_Activity_:
What follows is a set of entries. Give them again exactly, without the pictures.
[Given data — start]
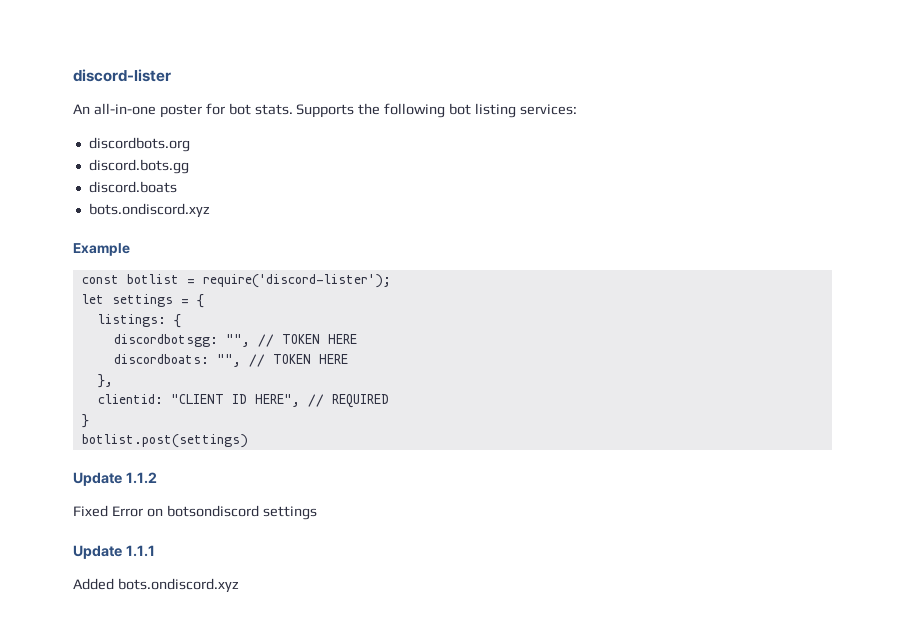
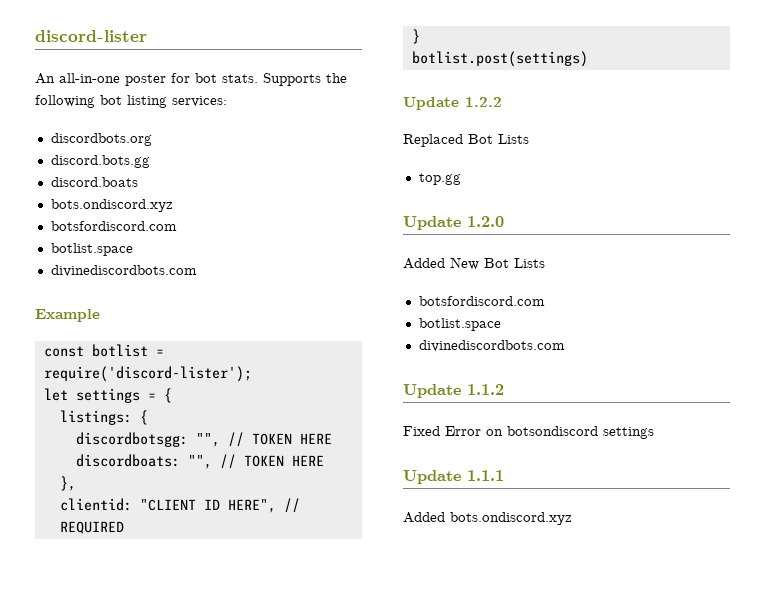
(210, 210) none -> [50,221,177,231] [50,243,133,256] [50,265,197,277] // botsfordiscord.com // botlist.space // divinediscordbots.com
(248, 441) none -> [403,97,502,110] [403,134,529,147] [418,173,461,185] [403,216,504,230] [403,257,545,270] [418,296,545,306] [418,318,501,331] [418,340,565,352] // Update 1.2.2 // Replaced Bot Lists // top.gg // Update 1.2.0 // Added New Bot Lists // botsfordiscord.com // botlist.space // divinediscordbots.com

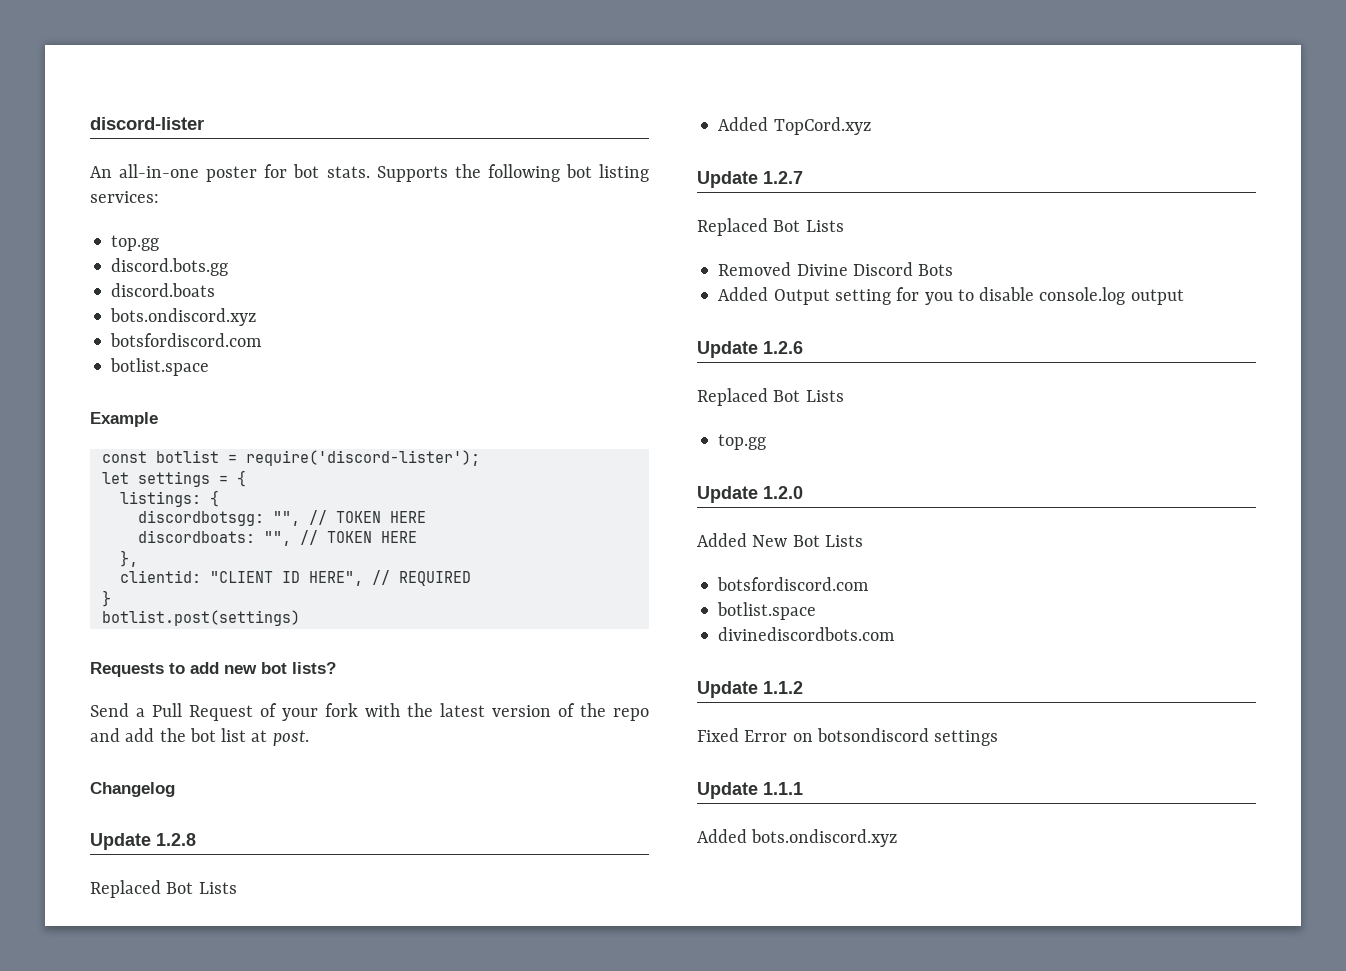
[50,133,152,146] discordbots.org -> [111,235,160,251] top.gg
[50,265,197,277] // divinediscordbots.com -> (210, 367) none
[403,97,502,110] Update 1.2.2 -> [90,662,336,677] [90,703,649,721] [90,728,309,746] [90,782,175,797] [90,833,196,850] [90,880,237,898] [718,117,871,135] [697,171,803,188] [697,218,844,236] [718,262,954,276] [718,287,1184,305] [697,341,803,358] Requests to add new bot lists? // Send a Pull Request of your fork with the latest version of the repo and add the bot list at post. // Changelog // Update 1.2.8 // Replaced Bot Lists // Added TopCord.xyz // Update 1.2.7 // Replaced Bot Lists // Removed Divine Discord Bots // Added Output setting for you to disable console.log output // Update 1.2.6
[Given data — finish]
_Answer_:
(210, 210) none -> [50,221,177,231] [50,243,133,256] [50,265,197,277] // botsfordiscord.com // botlist.space // divinediscordbots.com
(248, 441) none -> [403,97,502,110] [403,134,529,147] [418,173,461,185] [403,216,504,230] [403,257,545,270] [418,296,545,306] [418,318,501,331] [418,340,565,352] // Update 1.2.2 // Replaced Bot Lists // top.gg // Update 1.2.0 // Added New Bot Lists // botsfordiscord.com // botlist.space // divinediscordbots.com

[50,133,152,146] discordbots.org -> [111,235,160,251] top.gg
[50,265,197,277] // divinediscordbots.com -> (210, 367) none
[403,97,502,110] Update 1.2.2 -> [90,662,336,677] [90,703,649,721] [90,728,309,746] [90,782,175,797] [90,833,196,850] [90,880,237,898] [718,117,871,135] [697,171,803,188] [697,218,844,236] [718,262,954,276] [718,287,1184,305] [697,341,803,358] Requests to add new bot lists? // Send a Pull Request of your fork with the latest version of the repo and add the bot list at post. // Changelog // Update 1.2.8 // Replaced Bot Lists // Added TopCord.xyz // Update 1.2.7 // Replaced Bot Lists // Removed Divine Discord Bots // Added Output setting for you to disable console.log output // Update 1.2.6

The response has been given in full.